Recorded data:
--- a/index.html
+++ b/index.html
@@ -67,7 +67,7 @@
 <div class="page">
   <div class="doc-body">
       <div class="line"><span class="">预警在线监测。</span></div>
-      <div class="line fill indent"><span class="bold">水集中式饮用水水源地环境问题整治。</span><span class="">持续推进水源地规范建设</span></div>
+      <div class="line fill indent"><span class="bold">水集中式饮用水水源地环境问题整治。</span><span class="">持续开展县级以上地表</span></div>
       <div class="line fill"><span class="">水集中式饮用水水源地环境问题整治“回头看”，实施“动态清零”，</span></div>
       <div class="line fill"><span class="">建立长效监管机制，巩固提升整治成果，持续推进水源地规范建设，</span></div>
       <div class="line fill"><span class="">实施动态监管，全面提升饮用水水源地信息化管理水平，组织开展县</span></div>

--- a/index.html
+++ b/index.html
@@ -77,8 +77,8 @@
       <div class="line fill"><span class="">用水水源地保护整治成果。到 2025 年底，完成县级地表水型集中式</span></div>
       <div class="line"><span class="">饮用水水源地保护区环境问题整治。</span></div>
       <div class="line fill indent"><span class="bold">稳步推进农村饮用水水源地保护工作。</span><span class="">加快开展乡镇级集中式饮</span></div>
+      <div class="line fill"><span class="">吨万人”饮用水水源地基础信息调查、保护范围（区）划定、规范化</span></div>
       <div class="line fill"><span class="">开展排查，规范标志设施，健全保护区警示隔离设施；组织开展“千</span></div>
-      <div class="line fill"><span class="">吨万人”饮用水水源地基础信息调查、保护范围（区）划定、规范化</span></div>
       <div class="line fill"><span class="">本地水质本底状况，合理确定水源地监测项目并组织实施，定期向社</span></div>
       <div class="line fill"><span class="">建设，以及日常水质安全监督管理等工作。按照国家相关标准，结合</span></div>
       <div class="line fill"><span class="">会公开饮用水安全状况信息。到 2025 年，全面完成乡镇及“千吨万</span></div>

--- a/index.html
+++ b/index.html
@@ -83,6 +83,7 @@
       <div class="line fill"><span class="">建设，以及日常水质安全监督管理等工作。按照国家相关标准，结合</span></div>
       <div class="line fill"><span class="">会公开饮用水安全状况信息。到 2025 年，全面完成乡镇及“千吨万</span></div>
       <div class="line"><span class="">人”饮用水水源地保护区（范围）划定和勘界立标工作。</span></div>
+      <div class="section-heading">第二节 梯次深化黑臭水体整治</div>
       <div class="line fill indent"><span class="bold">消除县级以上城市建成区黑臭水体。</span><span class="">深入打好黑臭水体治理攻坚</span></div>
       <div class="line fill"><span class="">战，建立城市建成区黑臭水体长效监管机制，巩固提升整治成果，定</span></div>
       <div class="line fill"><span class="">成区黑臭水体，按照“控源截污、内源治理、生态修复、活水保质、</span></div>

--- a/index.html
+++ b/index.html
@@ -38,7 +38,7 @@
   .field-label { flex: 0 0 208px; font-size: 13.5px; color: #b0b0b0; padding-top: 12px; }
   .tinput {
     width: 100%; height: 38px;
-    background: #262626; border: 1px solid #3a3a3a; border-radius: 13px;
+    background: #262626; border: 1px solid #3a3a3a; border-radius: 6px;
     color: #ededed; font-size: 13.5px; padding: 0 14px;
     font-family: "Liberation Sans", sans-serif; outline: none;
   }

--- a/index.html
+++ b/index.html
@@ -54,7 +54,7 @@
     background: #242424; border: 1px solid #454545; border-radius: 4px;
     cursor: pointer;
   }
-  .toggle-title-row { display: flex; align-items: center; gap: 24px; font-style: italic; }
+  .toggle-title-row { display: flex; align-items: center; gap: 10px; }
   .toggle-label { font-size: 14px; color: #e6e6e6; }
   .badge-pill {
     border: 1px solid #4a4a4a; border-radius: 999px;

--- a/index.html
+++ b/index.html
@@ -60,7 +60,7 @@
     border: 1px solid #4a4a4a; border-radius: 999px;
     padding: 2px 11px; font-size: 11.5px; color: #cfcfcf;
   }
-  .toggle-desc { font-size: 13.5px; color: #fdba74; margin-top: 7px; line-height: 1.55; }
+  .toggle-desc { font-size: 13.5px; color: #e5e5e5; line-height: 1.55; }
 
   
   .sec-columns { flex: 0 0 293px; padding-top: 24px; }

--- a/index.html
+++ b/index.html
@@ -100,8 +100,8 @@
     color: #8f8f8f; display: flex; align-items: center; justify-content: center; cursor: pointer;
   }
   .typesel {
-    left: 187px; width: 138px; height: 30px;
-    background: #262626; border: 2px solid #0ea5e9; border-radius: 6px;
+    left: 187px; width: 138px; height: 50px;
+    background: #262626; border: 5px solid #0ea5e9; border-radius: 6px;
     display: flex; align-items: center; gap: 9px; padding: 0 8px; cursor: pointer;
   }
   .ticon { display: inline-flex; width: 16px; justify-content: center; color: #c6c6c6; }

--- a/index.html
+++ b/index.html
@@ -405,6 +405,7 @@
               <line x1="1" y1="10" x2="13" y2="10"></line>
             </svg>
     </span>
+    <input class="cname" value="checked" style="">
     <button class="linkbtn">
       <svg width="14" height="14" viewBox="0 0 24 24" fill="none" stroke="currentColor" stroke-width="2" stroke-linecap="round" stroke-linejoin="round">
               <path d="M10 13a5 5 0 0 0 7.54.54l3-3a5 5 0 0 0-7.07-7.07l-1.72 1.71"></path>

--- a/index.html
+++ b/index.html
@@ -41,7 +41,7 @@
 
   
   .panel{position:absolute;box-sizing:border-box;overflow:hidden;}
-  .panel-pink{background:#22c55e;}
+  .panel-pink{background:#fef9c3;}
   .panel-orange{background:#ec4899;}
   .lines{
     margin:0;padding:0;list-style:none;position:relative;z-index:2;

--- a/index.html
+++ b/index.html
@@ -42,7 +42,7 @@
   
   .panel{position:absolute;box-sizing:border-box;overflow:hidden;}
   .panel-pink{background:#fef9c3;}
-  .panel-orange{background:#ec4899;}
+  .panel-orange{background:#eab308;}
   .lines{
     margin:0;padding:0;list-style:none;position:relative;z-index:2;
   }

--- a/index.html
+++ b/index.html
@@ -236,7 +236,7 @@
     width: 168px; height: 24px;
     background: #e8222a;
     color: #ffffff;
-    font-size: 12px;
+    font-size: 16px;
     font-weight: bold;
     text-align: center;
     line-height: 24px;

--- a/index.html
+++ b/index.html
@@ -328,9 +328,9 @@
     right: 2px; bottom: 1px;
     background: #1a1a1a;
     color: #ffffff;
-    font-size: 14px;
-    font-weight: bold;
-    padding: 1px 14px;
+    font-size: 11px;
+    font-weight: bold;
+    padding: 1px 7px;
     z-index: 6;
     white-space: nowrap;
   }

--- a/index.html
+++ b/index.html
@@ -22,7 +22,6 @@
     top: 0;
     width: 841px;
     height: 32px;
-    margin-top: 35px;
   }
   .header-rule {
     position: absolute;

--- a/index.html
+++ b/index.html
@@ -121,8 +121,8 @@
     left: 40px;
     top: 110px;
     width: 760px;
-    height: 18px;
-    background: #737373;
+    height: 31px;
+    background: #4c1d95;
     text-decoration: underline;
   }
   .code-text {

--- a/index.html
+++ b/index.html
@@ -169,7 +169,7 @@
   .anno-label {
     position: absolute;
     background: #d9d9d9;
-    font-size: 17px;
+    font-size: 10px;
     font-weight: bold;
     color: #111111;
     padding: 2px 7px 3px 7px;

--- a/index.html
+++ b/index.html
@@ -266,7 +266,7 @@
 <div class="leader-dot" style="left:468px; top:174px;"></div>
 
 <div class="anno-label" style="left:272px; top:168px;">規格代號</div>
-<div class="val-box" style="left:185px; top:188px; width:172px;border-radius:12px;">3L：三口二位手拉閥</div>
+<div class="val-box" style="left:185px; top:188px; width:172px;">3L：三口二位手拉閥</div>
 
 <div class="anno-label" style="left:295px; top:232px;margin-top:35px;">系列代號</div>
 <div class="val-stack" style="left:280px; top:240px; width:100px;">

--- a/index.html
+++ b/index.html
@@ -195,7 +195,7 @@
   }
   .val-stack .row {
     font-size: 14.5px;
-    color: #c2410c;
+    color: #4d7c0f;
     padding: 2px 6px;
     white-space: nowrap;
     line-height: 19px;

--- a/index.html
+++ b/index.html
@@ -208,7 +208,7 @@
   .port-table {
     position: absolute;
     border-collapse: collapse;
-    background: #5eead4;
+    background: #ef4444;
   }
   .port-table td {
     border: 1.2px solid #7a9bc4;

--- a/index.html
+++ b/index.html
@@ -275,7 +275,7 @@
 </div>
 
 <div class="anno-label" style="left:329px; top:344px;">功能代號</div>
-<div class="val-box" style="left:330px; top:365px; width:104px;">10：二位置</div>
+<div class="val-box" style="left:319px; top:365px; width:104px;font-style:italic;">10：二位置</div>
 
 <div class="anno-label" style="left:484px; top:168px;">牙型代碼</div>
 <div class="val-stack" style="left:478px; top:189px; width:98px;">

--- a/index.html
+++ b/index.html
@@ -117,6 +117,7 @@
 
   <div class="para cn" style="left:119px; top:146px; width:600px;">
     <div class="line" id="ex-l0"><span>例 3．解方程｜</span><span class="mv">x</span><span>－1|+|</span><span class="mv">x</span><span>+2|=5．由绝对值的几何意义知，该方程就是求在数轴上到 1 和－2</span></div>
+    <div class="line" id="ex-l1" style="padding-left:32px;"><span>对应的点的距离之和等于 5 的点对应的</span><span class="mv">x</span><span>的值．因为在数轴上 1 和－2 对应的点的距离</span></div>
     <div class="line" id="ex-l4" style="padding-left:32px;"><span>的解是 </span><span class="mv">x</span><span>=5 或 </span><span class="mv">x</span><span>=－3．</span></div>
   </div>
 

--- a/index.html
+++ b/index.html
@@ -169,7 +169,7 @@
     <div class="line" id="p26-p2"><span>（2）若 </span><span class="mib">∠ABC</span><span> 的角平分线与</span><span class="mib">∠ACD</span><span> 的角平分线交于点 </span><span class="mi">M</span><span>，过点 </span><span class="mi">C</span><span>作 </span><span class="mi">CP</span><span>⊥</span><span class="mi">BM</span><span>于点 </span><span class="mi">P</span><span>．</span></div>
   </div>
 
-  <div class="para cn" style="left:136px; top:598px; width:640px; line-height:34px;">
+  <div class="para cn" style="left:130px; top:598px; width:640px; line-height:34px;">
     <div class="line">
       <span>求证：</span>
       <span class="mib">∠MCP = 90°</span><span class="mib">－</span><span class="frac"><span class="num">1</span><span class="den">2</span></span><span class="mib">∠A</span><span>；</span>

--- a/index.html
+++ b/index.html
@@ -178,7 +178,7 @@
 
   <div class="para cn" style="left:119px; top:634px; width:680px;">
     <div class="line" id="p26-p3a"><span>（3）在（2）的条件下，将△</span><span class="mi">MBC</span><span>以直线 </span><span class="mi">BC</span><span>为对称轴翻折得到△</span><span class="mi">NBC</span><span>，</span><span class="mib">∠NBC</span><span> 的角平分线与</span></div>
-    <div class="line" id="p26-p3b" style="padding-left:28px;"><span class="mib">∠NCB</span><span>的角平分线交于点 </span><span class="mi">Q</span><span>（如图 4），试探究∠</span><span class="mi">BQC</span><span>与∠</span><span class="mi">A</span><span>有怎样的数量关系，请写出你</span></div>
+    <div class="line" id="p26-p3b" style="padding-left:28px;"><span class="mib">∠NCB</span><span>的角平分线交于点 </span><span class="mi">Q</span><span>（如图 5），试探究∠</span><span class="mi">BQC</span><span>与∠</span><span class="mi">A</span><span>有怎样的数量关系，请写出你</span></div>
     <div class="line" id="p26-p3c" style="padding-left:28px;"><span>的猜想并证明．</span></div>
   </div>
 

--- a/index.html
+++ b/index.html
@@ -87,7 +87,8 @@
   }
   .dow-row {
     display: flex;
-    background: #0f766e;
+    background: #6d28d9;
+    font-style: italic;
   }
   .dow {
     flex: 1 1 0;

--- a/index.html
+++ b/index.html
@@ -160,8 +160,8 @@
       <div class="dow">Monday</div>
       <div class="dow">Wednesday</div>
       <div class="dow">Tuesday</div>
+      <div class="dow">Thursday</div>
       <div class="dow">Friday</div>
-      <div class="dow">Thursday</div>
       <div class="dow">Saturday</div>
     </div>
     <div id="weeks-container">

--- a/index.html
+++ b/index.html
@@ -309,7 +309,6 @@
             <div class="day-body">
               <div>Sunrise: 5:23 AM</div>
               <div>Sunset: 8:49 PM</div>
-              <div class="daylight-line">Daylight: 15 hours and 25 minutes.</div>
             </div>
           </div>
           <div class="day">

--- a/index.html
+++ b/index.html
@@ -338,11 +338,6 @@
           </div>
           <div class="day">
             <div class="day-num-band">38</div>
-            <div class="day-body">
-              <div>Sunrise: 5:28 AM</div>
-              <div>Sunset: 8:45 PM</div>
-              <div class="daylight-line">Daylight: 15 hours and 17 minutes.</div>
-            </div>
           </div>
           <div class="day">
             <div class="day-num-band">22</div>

• [Goal of the exercise]: The lines to copy run from the start of the records above through the line holding "-38,7 +38,7 @@"; give them exactly, both ends included, and nothing else.

• [Answer box]:
--- a/index.html
+++ b/index.html
@@ -67,7 +67,7 @@
 <div class="page">
   <div class="doc-body">
       <div class="line"><span class="">预警在线监测。</span></div>
-      <div class="line fill indent"><span class="bold">水集中式饮用水水源地环境问题整治。</span><span class="">持续推进水源地规范建设</span></div>
+      <div class="line fill indent"><span class="bold">水集中式饮用水水源地环境问题整治。</span><span class="">持续开展县级以上地表</span></div>
       <div class="line fill"><span class="">水集中式饮用水水源地环境问题整治“回头看”，实施“动态清零”，</span></div>
       <div class="line fill"><span class="">建立长效监管机制，巩固提升整治成果，持续推进水源地规范建设，</span></div>
       <div class="line fill"><span class="">实施动态监管，全面提升饮用水水源地信息化管理水平，组织开展县</span></div>

--- a/index.html
+++ b/index.html
@@ -77,8 +77,8 @@
       <div class="line fill"><span class="">用水水源地保护整治成果。到 2025 年底，完成县级地表水型集中式</span></div>
       <div class="line"><span class="">饮用水水源地保护区环境问题整治。</span></div>
       <div class="line fill indent"><span class="bold">稳步推进农村饮用水水源地保护工作。</span><span class="">加快开展乡镇级集中式饮</span></div>
+      <div class="line fill"><span class="">吨万人”饮用水水源地基础信息调查、保护范围（区）划定、规范化</span></div>
       <div class="line fill"><span class="">开展排查，规范标志设施，健全保护区警示隔离设施；组织开展“千</span></div>
-      <div class="line fill"><span class="">吨万人”饮用水水源地基础信息调查、保护范围（区）划定、规范化</span></div>
       <div class="line fill"><span class="">本地水质本底状况，合理确定水源地监测项目并组织实施，定期向社</span></div>
       <div class="line fill"><span class="">建设，以及日常水质安全监督管理等工作。按照国家相关标准，结合</span></div>
       <div class="line fill"><span class="">会公开饮用水安全状况信息。到 2025 年，全面完成乡镇及“千吨万</span></div>

--- a/index.html
+++ b/index.html
@@ -83,6 +83,7 @@
       <div class="line fill"><span class="">建设，以及日常水质安全监督管理等工作。按照国家相关标准，结合</span></div>
       <div class="line fill"><span class="">会公开饮用水安全状况信息。到 2025 年，全面完成乡镇及“千吨万</span></div>
       <div class="line"><span class="">人”饮用水水源地保护区（范围）划定和勘界立标工作。</span></div>
+      <div class="section-heading">第二节 梯次深化黑臭水体整治</div>
       <div class="line fill indent"><span class="bold">消除县级以上城市建成区黑臭水体。</span><span class="">深入打好黑臭水体治理攻坚</span></div>
       <div class="line fill"><span class="">战，建立城市建成区黑臭水体长效监管机制，巩固提升整治成果，定</span></div>
       <div class="line fill"><span class="">成区黑臭水体，按照“控源截污、内源治理、生态修复、活水保质、</span></div>

--- a/index.html
+++ b/index.html
@@ -38,7 +38,7 @@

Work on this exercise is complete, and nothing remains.